Liszt, Franz

Richard Wagner: Pilgerchor für Orgel

bearbeitet von Franz Liszt, hg. von Jürgen Geiger

Verlag/Label: Schott Music, ED 21321
erschienen in: organ 2012/04 , Seite 59

Franz Liszt (1811-86) trug als Kapellmeister des Hoftheaters in Weimar und vor allem auch durch seine Klaviertranskriptionen entscheidend zum Durchbruch der Opern von Richard Wagner (1813-83) bei. Leider hat Wagner keine Orgelsolowerke komponiert und sich zudem kaum über die Orgel und ihre musikalischen Möglichkeiten geäußert, setzte die Orgel jedoch in einigen Szenen seiner Opern ein, wie zur Begleitung des Gemeindechorals in Die Meistersinger von Nürnberg.
Dagegen hat Liszt bereits in seiner Weimarer Zeit (1848-61) mit orchestralen und pianistischen Elementen einen eigenen, ganz neuartigen Orgelstil kreiert.

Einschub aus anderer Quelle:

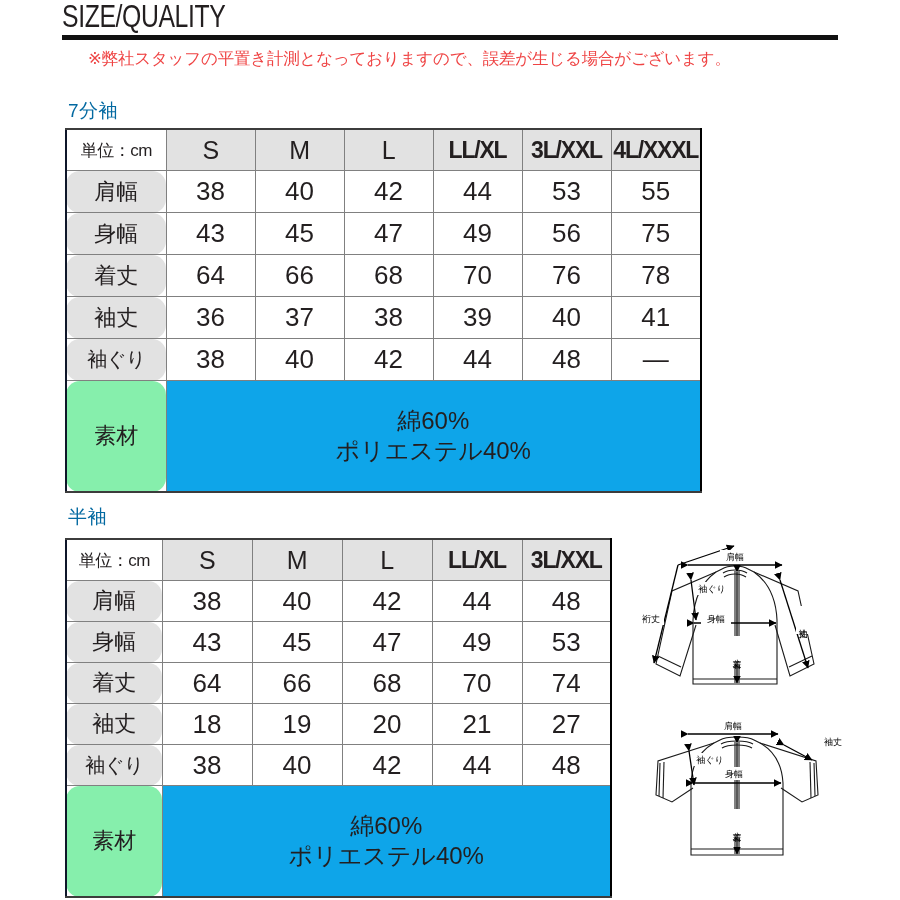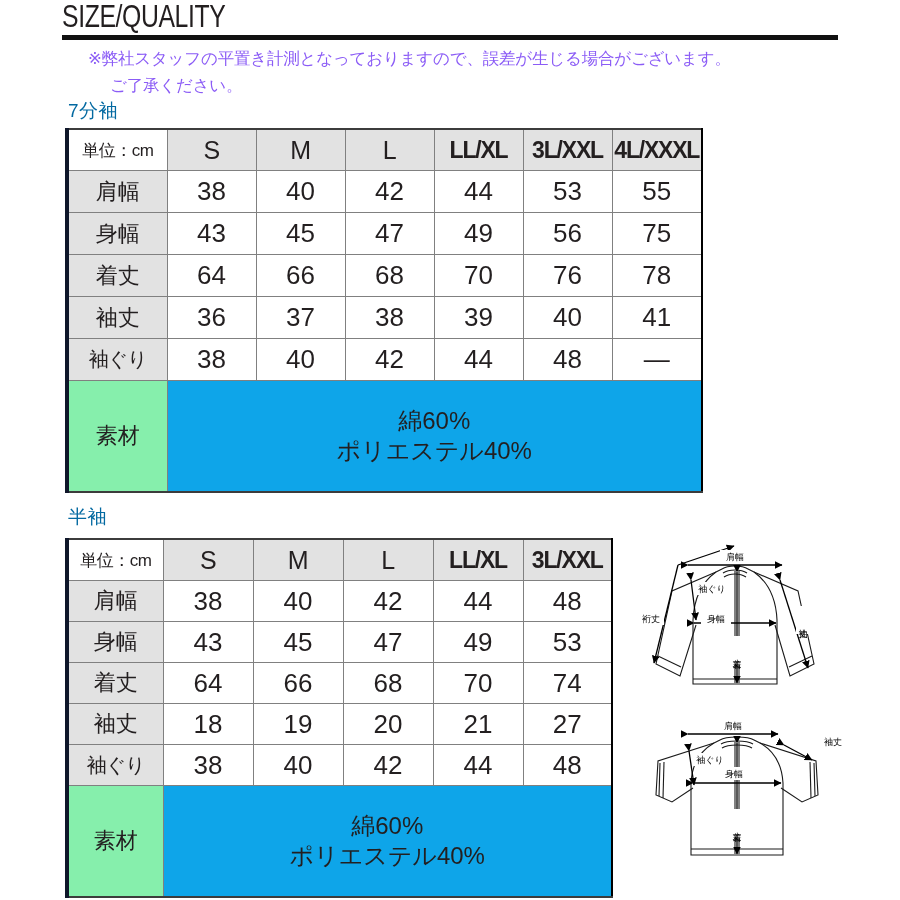"※弊社スタッフの平置き計測となっておりますので、誤差が生じる場合がございます。" .note { color: #8b5cf6 -> #ef4444 }
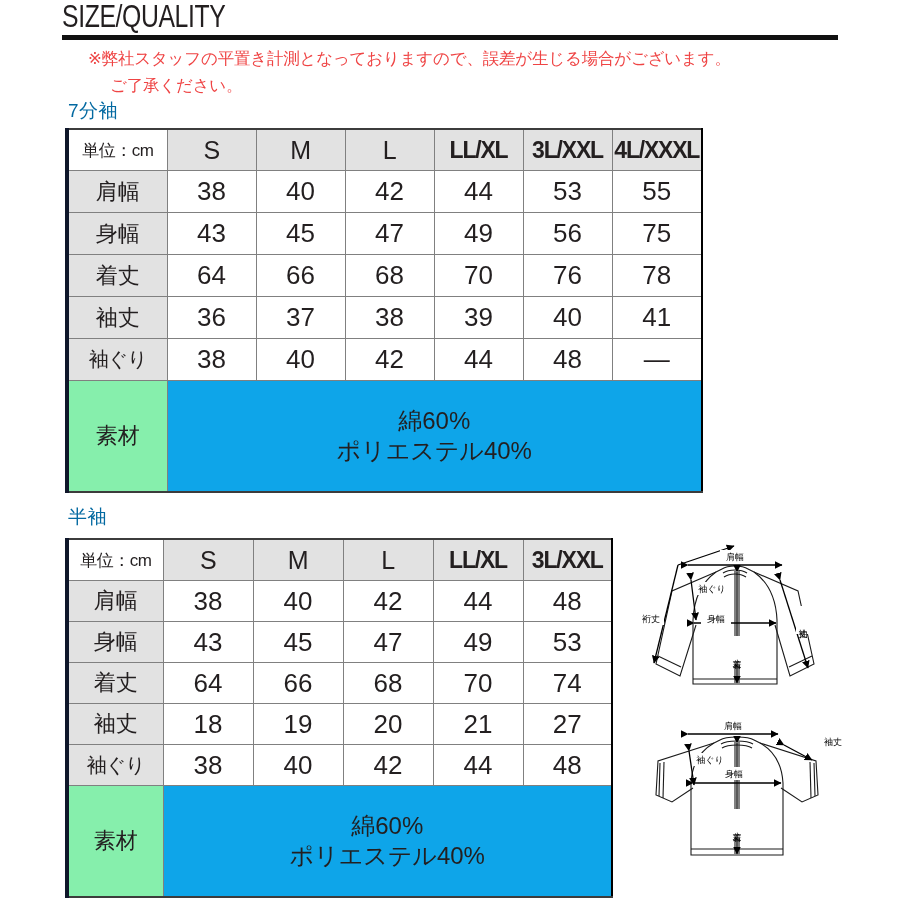"ご了承ください。" span.line2 { html: <span>ご了承ください。</span> -> none }
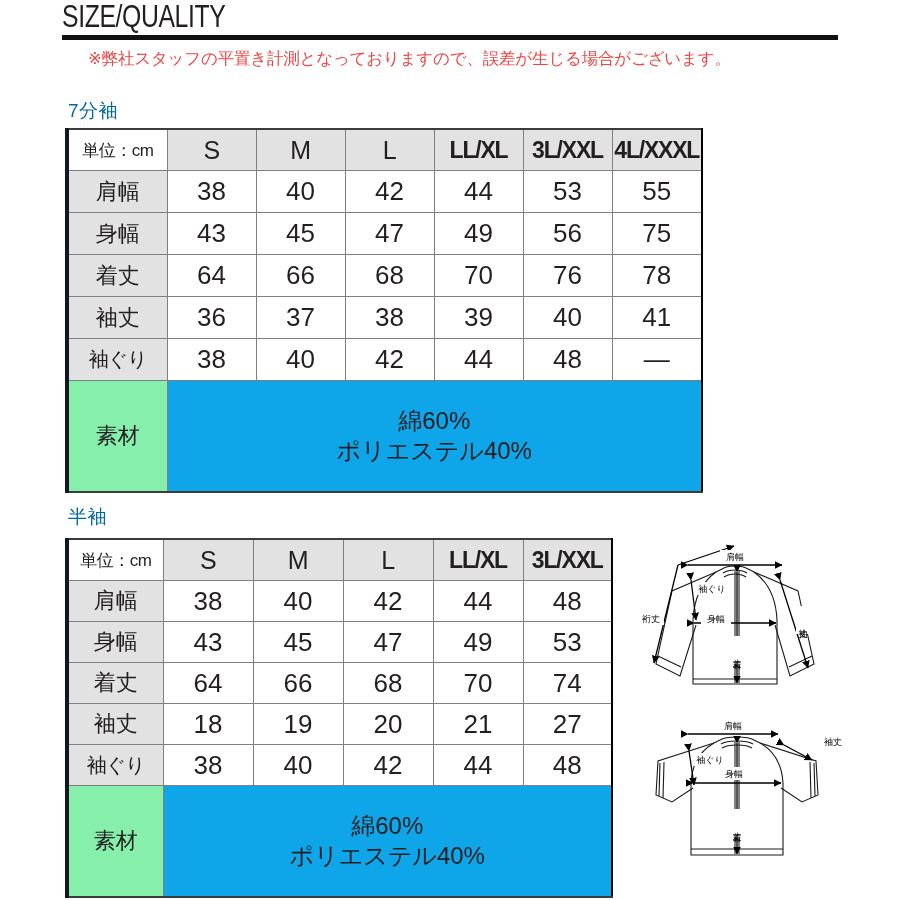"単位：cm" table.size-table .outer-left { border-left: 4px solid #0f172a -> 2px solid #0f172a; border-radius: none -> 14px }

Von Alexander Wilhelm Gottschalg (1827-1908), mit dem Franz Liszt die „Orgel-Conferenzen“ in Weimar ini­tiierte, kam die Anregung, den „Pilgerchor“ aus Wagners Oper Tannhäuser für Orgel zu transkribieren. Damit begründete Liszt die bis heute fortdauernde breite Tra­dition von Orgelbearbeitungen aus dem Opernschaffen Wagners.
Liszt nutzte hier sehr geschickt das choralartige Thema, die feierlich-sakrale Atmosphäre und das weihevoll schreitende Tempo für ein orgel-mäßiges und dabei überaus expressiv-kantables Stück, das sich vom piano dolce des Beginns schnell bis zum vollen Werk steigert. In der hier veröffentlichten zweiten Version von 1862 ist nach der originalgetreuen Bearbeitung ein in verklärter Stimmung mündender Schluss von Liszt hinzukomponiert, der perdendosi bis unter das Pianissimo zurückfällt.
Bemerkenswert ist die orchestral empfundene polyphone Artikula­tion („Der Gesang gehalten, die Begleitung aber etwas kurz“), die zu Beginn das schöne Choralthema wirkungsvoll hervorhebt. Im weiteren Verlauf findet sich eine ziemlich schwer spielbare Passage für die rechte Hand: Sechzehntel-Triolen, jeweils von einer Sechzehntel-Pause unterbrochen, über dem Choralthema in der linken Hand. Hier zeigt sich, dass diese kurze Orgelbearbeitung von Franz Liszt in ihrer majestätischen Schlichtheit doch unbedingt auch eine gute Spieltechnik erfordert.
Nicht für jede(n) InterpretIn notwendig und sinnvoll mögen die als unverbindliche Vorschläge gedachten Registrierhinweise des He­­raus­gebers sein. Letztlich befreien sie doch niemanden von der Mühe, am jeweiligen Instrument eine dieser Bearbeitung folgende, möglicherweise auch der Originalvorlage nachempfundene bzw. der eigenen Vorstellungskraft entsprechende Dynamik und Färbung zu finden.